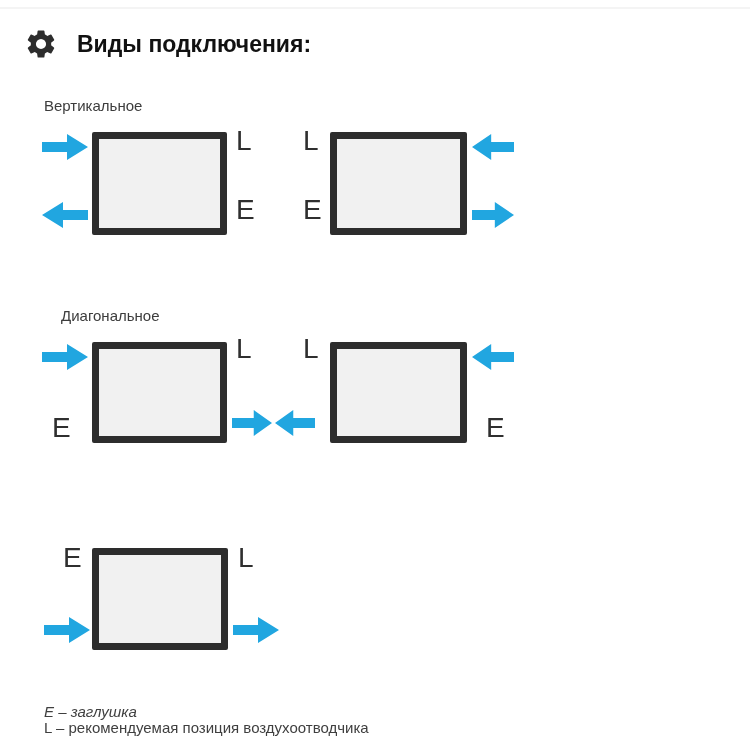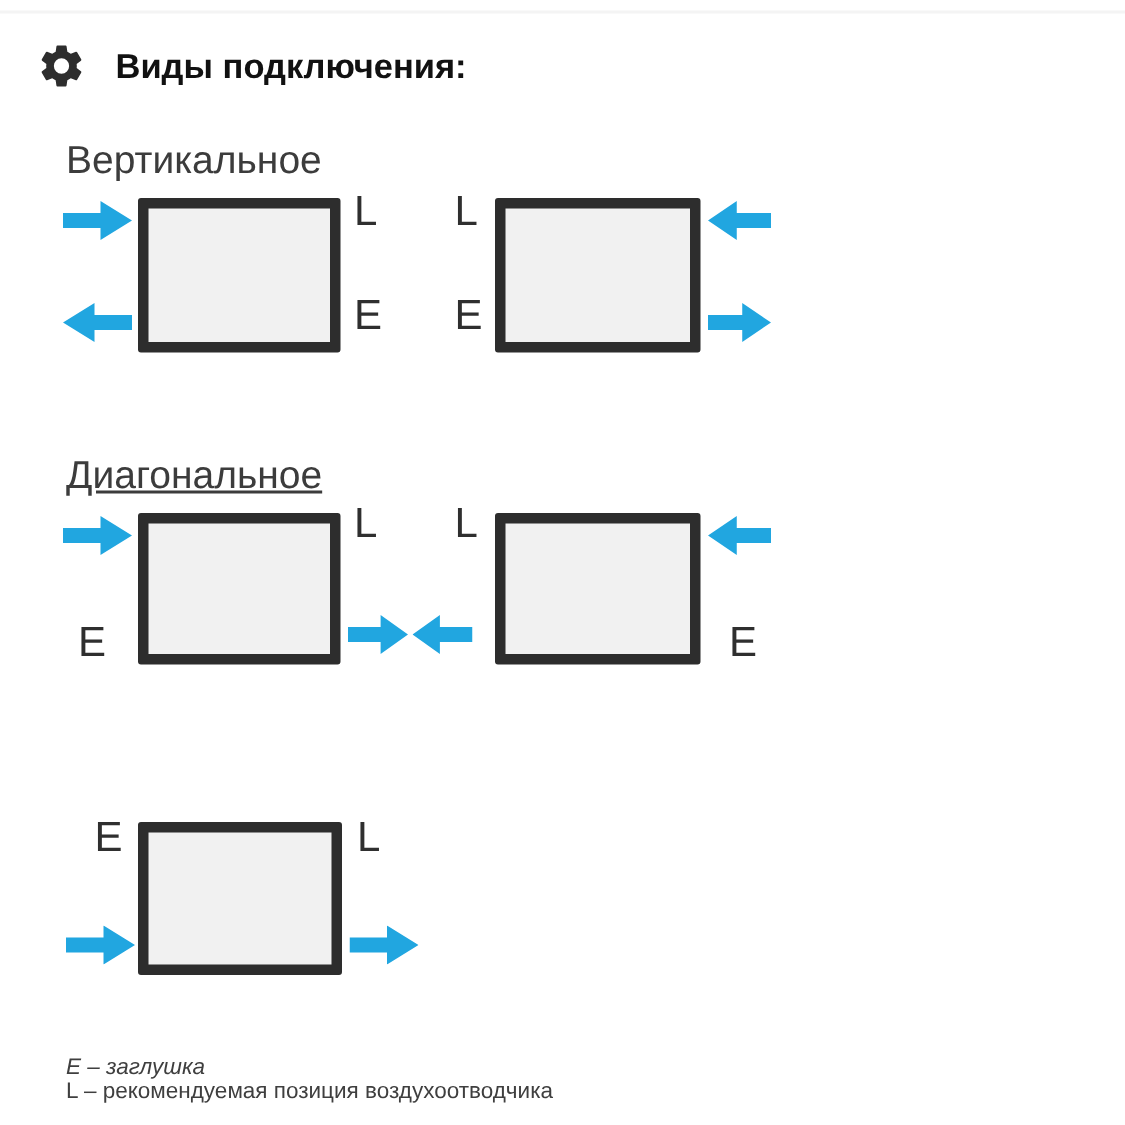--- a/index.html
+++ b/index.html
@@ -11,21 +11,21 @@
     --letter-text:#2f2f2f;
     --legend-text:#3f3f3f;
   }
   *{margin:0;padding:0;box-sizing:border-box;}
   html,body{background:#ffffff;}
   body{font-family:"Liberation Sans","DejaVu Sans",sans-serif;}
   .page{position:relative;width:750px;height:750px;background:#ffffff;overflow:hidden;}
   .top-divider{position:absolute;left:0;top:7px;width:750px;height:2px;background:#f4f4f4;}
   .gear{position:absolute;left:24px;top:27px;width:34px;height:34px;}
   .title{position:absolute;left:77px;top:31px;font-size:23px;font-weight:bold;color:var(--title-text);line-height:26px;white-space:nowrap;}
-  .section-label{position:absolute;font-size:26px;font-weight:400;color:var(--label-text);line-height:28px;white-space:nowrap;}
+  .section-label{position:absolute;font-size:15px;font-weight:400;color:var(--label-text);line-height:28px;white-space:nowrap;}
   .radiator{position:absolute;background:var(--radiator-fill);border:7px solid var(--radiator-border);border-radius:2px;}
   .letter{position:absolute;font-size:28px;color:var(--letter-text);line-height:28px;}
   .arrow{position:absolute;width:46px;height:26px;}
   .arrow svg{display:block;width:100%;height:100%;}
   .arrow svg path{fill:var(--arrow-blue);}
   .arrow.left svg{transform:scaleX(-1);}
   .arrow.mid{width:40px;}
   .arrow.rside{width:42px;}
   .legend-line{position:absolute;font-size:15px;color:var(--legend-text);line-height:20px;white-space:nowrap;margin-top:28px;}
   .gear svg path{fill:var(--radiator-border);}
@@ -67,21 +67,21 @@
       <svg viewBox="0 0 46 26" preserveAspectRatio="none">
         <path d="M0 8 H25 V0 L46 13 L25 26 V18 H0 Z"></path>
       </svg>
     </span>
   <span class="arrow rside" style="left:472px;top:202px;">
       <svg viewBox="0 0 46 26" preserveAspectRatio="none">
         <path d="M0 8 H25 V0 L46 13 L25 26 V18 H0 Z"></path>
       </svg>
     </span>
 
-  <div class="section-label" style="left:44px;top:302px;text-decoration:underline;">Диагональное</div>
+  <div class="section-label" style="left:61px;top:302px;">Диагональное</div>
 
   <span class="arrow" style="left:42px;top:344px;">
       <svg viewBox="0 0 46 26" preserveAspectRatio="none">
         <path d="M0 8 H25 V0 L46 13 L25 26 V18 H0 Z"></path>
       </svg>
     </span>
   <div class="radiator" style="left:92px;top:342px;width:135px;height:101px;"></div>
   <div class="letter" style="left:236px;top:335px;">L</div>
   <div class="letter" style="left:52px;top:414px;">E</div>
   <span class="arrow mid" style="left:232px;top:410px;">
---------------
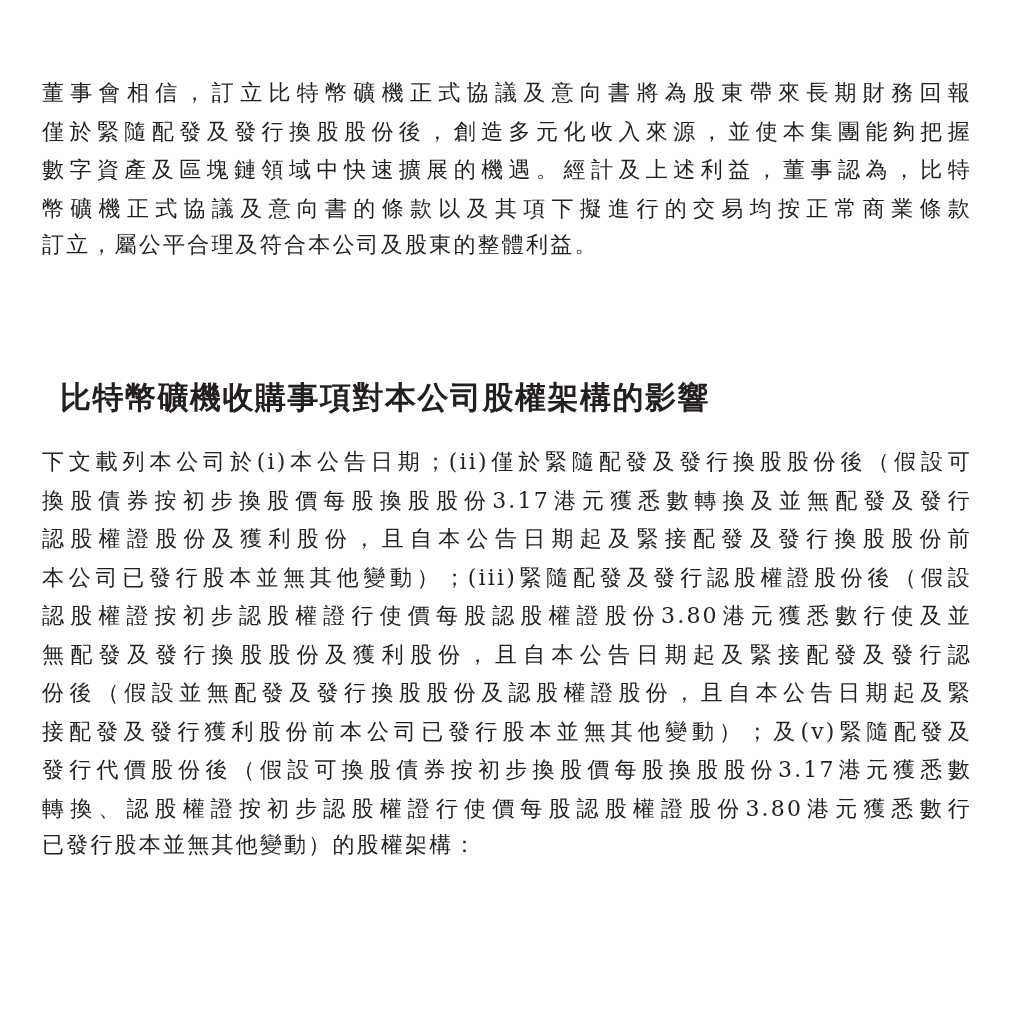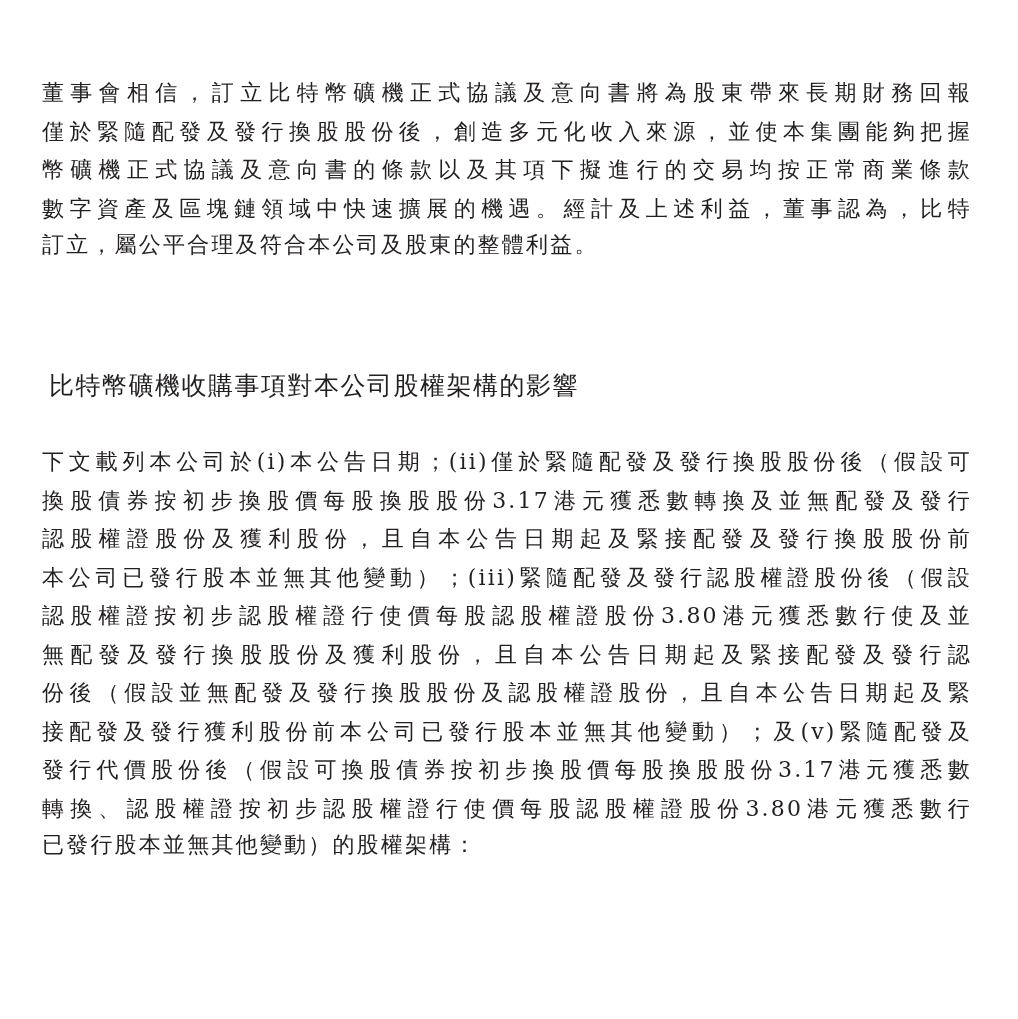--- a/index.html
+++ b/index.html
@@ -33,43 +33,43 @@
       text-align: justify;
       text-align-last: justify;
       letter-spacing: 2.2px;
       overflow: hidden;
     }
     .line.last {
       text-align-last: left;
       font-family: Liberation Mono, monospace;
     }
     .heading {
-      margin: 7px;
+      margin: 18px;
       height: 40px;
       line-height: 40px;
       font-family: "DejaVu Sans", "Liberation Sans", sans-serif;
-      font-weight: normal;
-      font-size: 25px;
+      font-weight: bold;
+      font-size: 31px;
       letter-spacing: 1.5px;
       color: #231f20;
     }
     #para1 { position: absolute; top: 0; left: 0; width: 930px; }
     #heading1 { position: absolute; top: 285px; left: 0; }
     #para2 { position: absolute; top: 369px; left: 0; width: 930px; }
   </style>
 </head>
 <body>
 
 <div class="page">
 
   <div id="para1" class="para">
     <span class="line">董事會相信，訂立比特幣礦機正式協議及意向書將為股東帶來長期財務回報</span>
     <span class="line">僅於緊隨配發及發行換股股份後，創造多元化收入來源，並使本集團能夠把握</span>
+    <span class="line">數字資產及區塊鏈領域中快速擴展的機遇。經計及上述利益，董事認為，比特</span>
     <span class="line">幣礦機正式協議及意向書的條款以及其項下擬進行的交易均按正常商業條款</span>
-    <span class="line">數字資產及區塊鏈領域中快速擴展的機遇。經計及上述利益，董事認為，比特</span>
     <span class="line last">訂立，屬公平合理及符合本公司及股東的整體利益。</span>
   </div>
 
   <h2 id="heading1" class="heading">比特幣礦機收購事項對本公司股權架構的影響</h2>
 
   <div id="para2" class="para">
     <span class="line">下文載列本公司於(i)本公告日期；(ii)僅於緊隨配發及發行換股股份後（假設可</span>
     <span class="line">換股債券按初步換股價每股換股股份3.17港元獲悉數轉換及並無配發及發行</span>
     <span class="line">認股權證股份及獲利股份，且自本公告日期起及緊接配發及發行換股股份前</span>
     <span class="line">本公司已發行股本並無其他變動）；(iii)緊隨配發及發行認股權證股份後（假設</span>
---------------
WORK TO BE COMPLETED => Looking at the entries above, say how many lines hold the word "white". Offer no other text.

SOLUTION FOR THIS PROBLEM => 4